Former District Attorney Kari Brandenburg said her office in the summer of 2016 decided to charge a former Albuquerque police lieutenant with multiple felonies for shooting a fellow officer during a botched drug sting, but she later turned the case over to the Attorney General’s Office after the unexpected death of the prosecutor who was working the case.
Attorney General Hector Balderas announced last month that his office wouldn’t bring charges against former Lt. Greg Brachle for shooting and gravely injuring former Detective Jacob Grant. In a letter to interim Albuquerque Police Chief Michael Geier, Balderas said the statute of limitations had run out and Brachle couldn’t face charges.
The statute of limitations is only two years or less for misdemeanors, such as negligent use of a firearm.
But Brandenburg said last week that the statute of limitations hasn’t run out on charges of shooting at or from a motor vehicle, a second-degree felony, and aggravated battery with a firearm enhancement, a third-degree felony.
She said her office had planned to file a criminal information against Brachle to charge him with those crimes. The statute of limitations for those charges is six and five years, respectively.
Prosecutors would then have had to present evidence to a judge, who would have determined whether Brachle would stand trial.
The shooting occurred in January 2015 in a parking lot near Central and Tramway. Brachle fired on the car in which Grant and another officer were meeting with two suspected drug dealers.
Brandenburg said she and Deputy District Attorney Chris Lackmann consulted with an expert witness with extensive experience researching undercover drug stings before deciding on charges against Brachle.

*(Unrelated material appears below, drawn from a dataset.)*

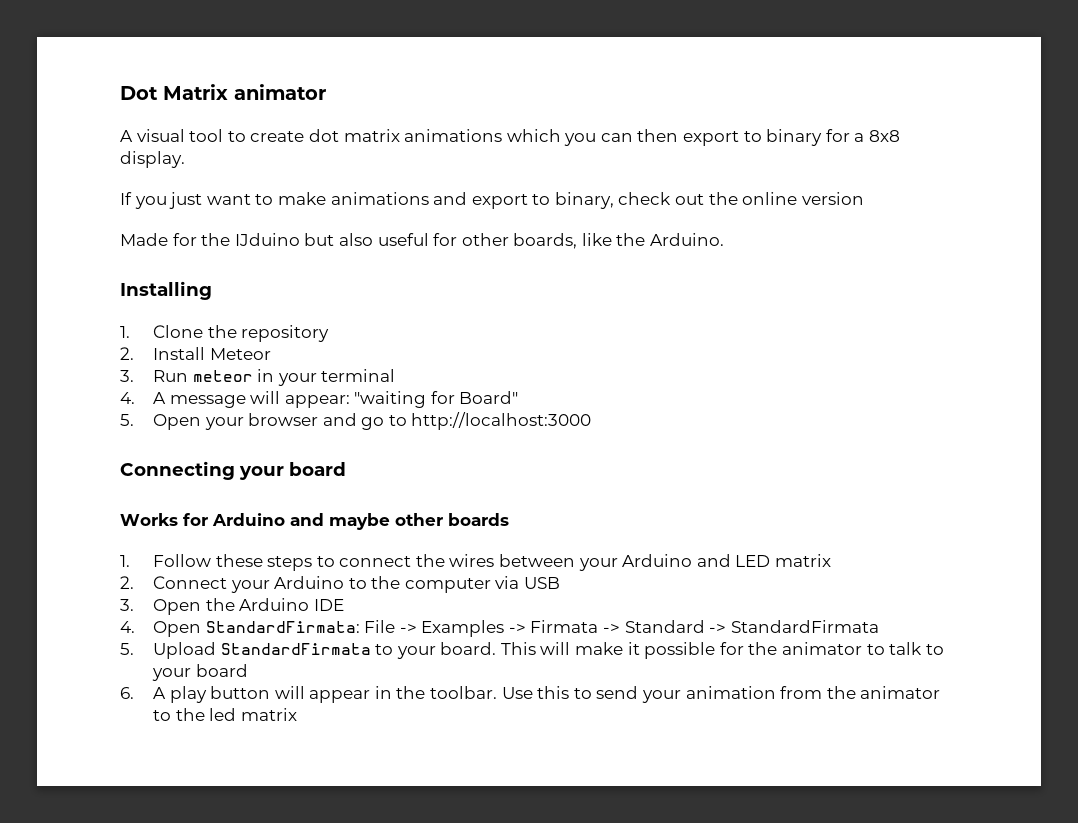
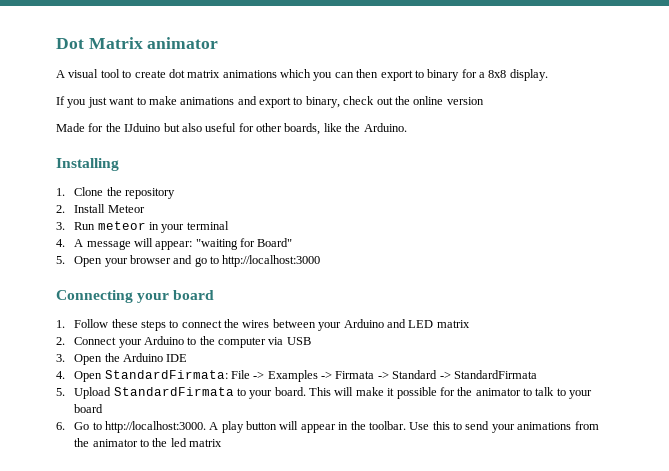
- Works for Arduino and maybe other boards
- 6. A play button will appear in the toolbar.
+ 6. Go to http://localhost:3000. A play button will appear in the toolbar.
- Use this to send your animation from the animator to the led matrix
+ Use this to send your animations from the animator to the led matrix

Lackmann, who would have prosecuted the case, died unexpectedly in June 2016 of a heart attack, prompting Brandenburg to ask the attorney general to take over.
No attorneys from the Attorney General’s Office were made available to interview for this story, but a spokesman said staff reviewed the case after taking it over in September 2016.

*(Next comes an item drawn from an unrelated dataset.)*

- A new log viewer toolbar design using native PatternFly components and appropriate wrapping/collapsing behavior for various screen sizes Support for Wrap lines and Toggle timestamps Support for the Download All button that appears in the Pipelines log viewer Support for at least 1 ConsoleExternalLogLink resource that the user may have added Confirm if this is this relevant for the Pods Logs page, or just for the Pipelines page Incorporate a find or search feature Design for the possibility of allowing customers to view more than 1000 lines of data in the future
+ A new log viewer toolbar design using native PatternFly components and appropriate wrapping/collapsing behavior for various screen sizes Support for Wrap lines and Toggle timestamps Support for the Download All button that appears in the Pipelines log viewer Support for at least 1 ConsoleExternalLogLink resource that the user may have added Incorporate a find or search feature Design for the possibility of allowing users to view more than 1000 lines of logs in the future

“No one should politicize this tragedy,” James Hallinan, a spokesman for Balderas, said in an email.
Hallinan said the Attorney General’s Office determined that, because Brachle was acting in his capacity as a law enforcement officer at the time of the shooting, the felony charges couldn’t be filed against him under New Mexico law.
Brandenburg, in an interview and in a letter she sent the Journal for publication, disagreed. She said Brachle was reckless during the drug sting, so felony charges could be filed against him.

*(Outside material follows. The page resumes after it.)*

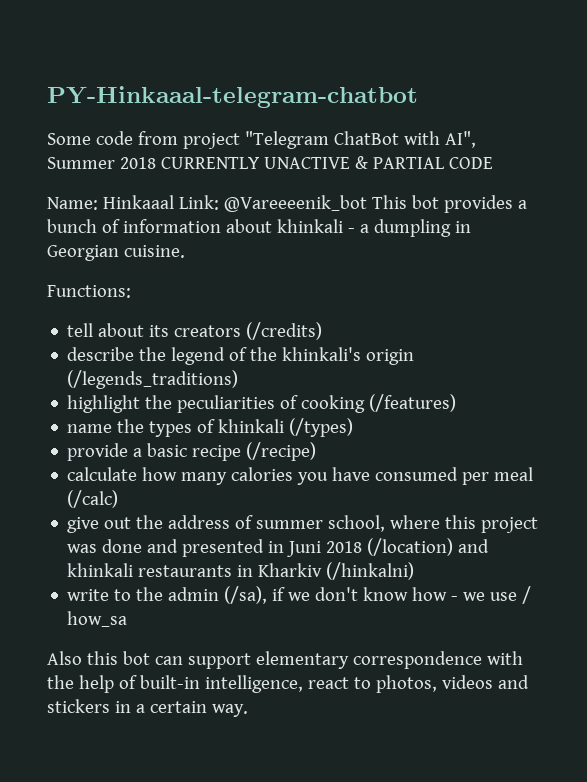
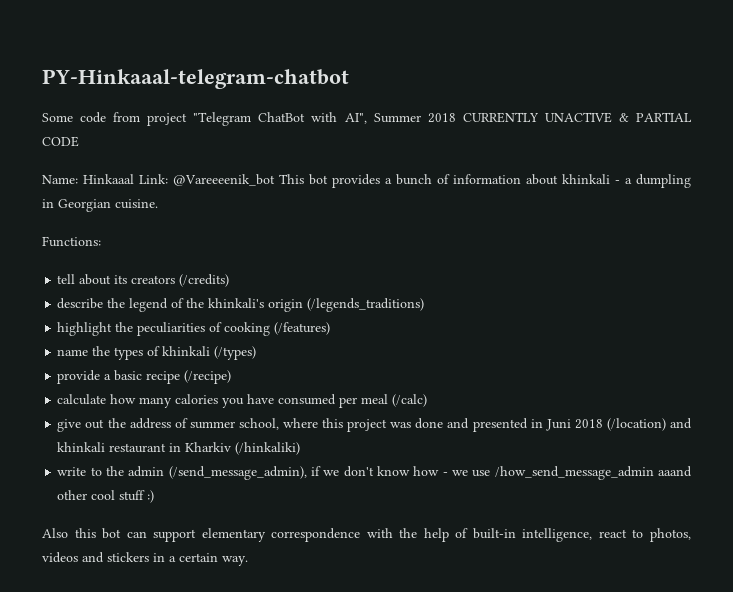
- give out the address of summer school, where this project was done and presented in Juni 2018 (/location) and khinkali restaurants in Kharkiv (/hinkalni)
+ give out the address of summer school, where this project was done and presented in Juni 2018 (/location) and khinkali restaurant in Kharkiv (/hinkaliki)
- write to the admin (/sa), if we don't know how - we use / how_sa
+ write to the admin (/send_message_admin), if we don't know how - we use /how_send_message_admin aaand other cool stuff :)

Had Brandenburg moved forward with the charges, it would have been the second time she charged officers with a crime for an on-duty shooting.
In 2015, Brandenburg charged former Detective Keith Sandy and officer Dominique Perez with murder for the 2014 fatal shooting of James Boyd, a mentally ill homeless man. That trial ended in a hung jury, and the current district attorney declined to retry the case.
“I don’t know what (AG) Hector (Balderas) was thinking or what his reasoning was (for not prosecuting Brachle). … They may have thought the (felony) charges were inappropriate,” Brandenburg told the Journal in an interview. “I suffered pretty extreme repercussions (after) Boyd.”
Brandenburg has said she feared for her safety after she charged the officers.
Brachle shot Grant when he was in a car parked in a McDonald’s parking lot near Tramway and Central. Grant had just broken his cover and drawn his weapon on two suspects when Brachle rushed the car, opened the door where Grant was sitting and opened fire, according to police reports.
“I’m sorry, man,” Brachle said upon realizing his mistake, according to a redacted lapel camera video released by the city more than a year after the incident. “I didn’t know it was you.”
Grant, who survived, settled a lawsuit against the city for $6.5 million plus his medical expenses. His attorney couldn’t be reached for comment Friday.
Brandenburg said Brachle wasn’t acting lawfully and should face felony charges, in part because he was so reckless during the operation. He skipped the briefing before the operation, where police officials discussed where Grant and the other officer would be sitting.
“From what we could understand from police procedures, there seemed to be recklessness,” Brandenburg said.
John D’Amato, Brachle’s attorney, confirmed that Brandenburg had notified him during the investigation and told him she planned to move forward with charges against Brachle.
“I gave her my argument for the lack of criminal intent. In my opinion, it could have at most been charged, and probably successfully prosecuted, as a negligent use (of a firearm),” D’Amato said.
In his letter to Geier, Balderas said that while no charges would be filed against Brachle, he said he had “serious concerns” that Albuquerque police never reported Brachle’s conduct to the state Law Enforcement Academy Board, which can suspend or revoke police certifications.
Gilbert Gallegos, a police spokesman, said the department has since turned those records over to the board.
Brachle retired from Albuquerque police in March 2016. He said in a sworn affidavit that his police certification has lapsed and he does not intend to recertify it.